START STUDY MATERIAL

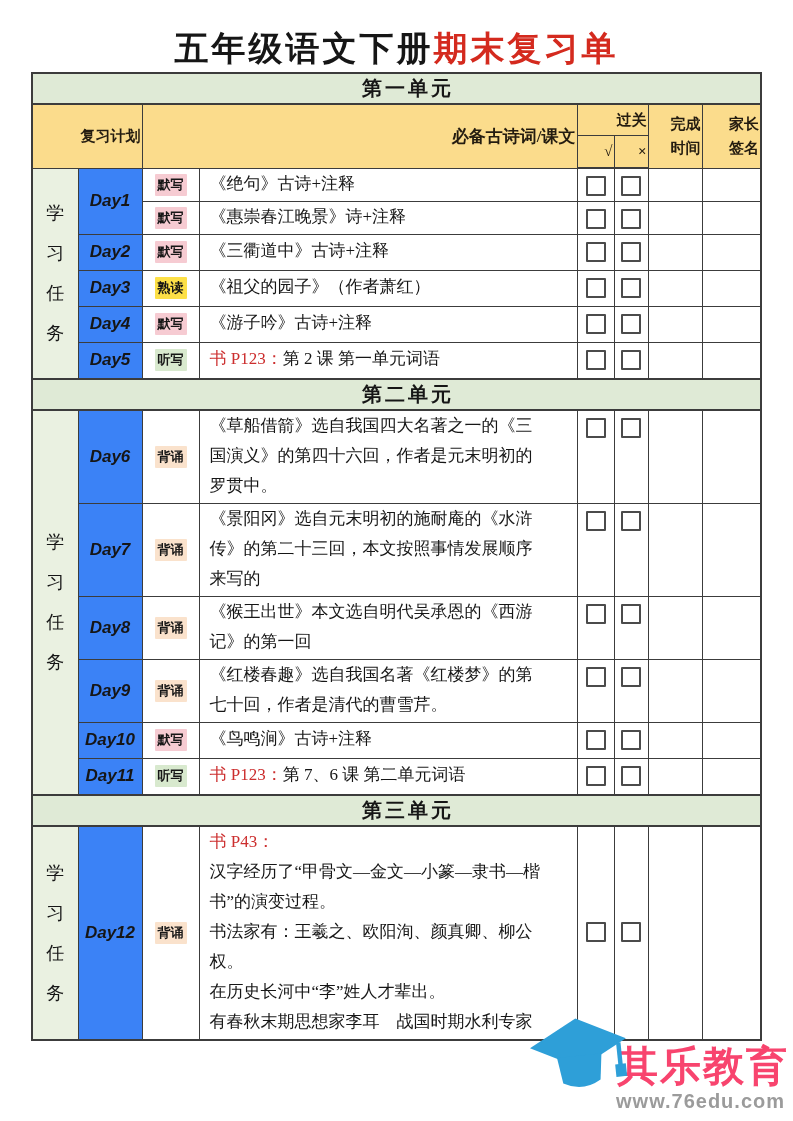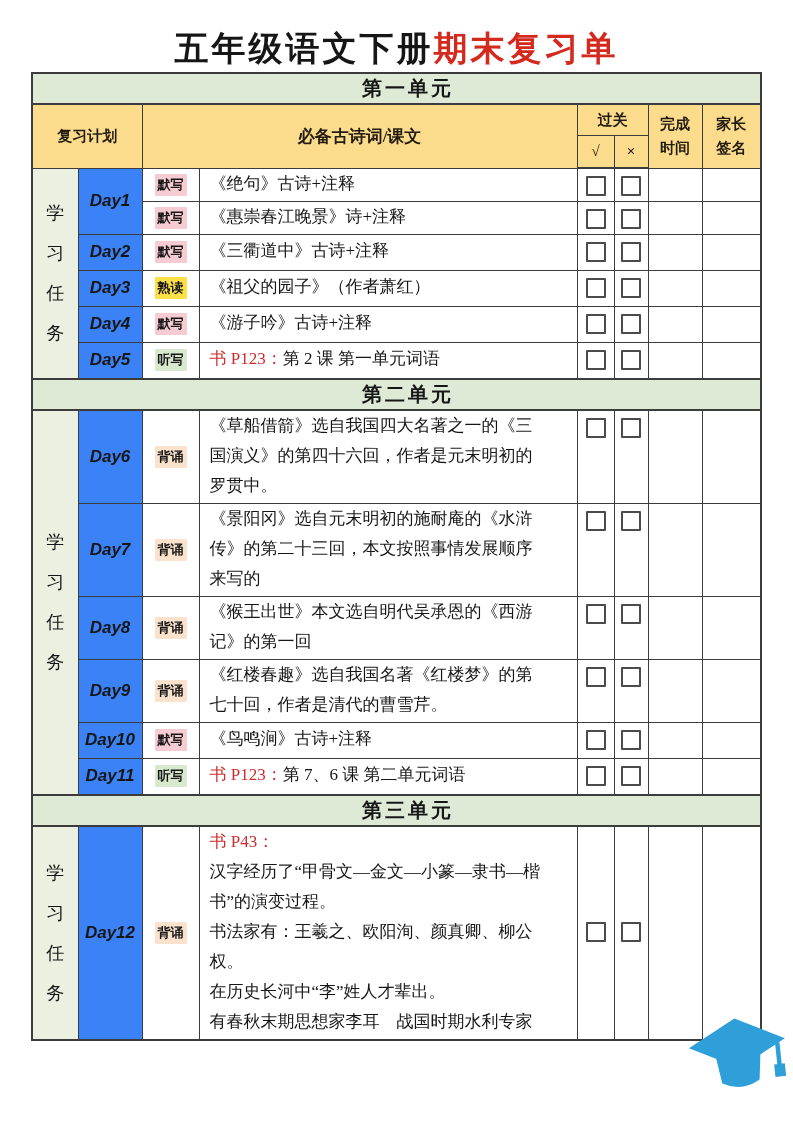--- a/index.html
+++ b/index.html
@@ -25,21 +25,21 @@
   
   table{border-collapse:collapse;table-layout:fixed;width:731px;margin:0 auto;border:2px solid #3c3c3c;}
   td{border:1px solid #3c3c3c;overflow:hidden;}
   tr.unit-row td{
     background:#dfead6;text-align:center;font-weight:bold;font-size:20px;height:27px;
     letter-spacing:3px;border-top:2px solid #3c3c3c;border-bottom:2px solid #3c3c3c;
     font-family:"Liberation Serif","DejaVu Serif",serif;
     padding-left:24px;
   }
   td.hcell{
-    background:#fbdc8c;text-align:center;font-weight:bold;color:#241c10;font-size:15px;
+    background:#fbdc8c;text-align:right;font-weight:bold;color:#241c10;font-size:15px;
     font-family:"Liberation Serif","DejaVu Serif",serif;
   }
   td.hcell.big{font-size:17px;}
   td.hcell.two{white-space:pre-line;line-height:24px;margin-top:17px;}
   tr.hrow1 td{height:28px;} tr.hrow2 td{height:29px;border-bottom:2px solid #3c3c3c;}
   td.side{
     background:#eaf1e1;text-align:center;vertical-align:middle;white-space:pre-line;
     font-size:18px;line-height:40px;font-family:"Liberation Serif","DejaVu Serif",serif;
   }
   td.day{
@@ -321,15 +321,19 @@
 
   <div class="wm">
     <span class="wm-cap">
       <svg width="100" height="92" viewBox="0 0 112 100">
         <polygon points="56,2 110,30 56,58 2,30" fill="#2e9fd8"></polygon>
         <path d="M31,44 L81,44 L77,73 Q56,85 35,73 Z" fill="#2e9fd8"></path>
         <path d="M101,34 L101,60" stroke="#2e9fd8" stroke-width="5"></path>
         <rect x="95" y="58" width="12" height="14" fill="#2e9fd8"></rect>
       </svg>
     </span>
+    <span class="wm-text">
+      <span class="wm-brand">其乐教育</span>
+      <span class="wm-url">www.76edu.com</span>
+    </span>
   </div>
 
 </div>
 
 </body></html>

END STUDY MATERIAL

**TASK DETAILS**:
Your reply should be a single number: how many lines in the entries above hold the string "weight".

**ANSWER SPACE**:
3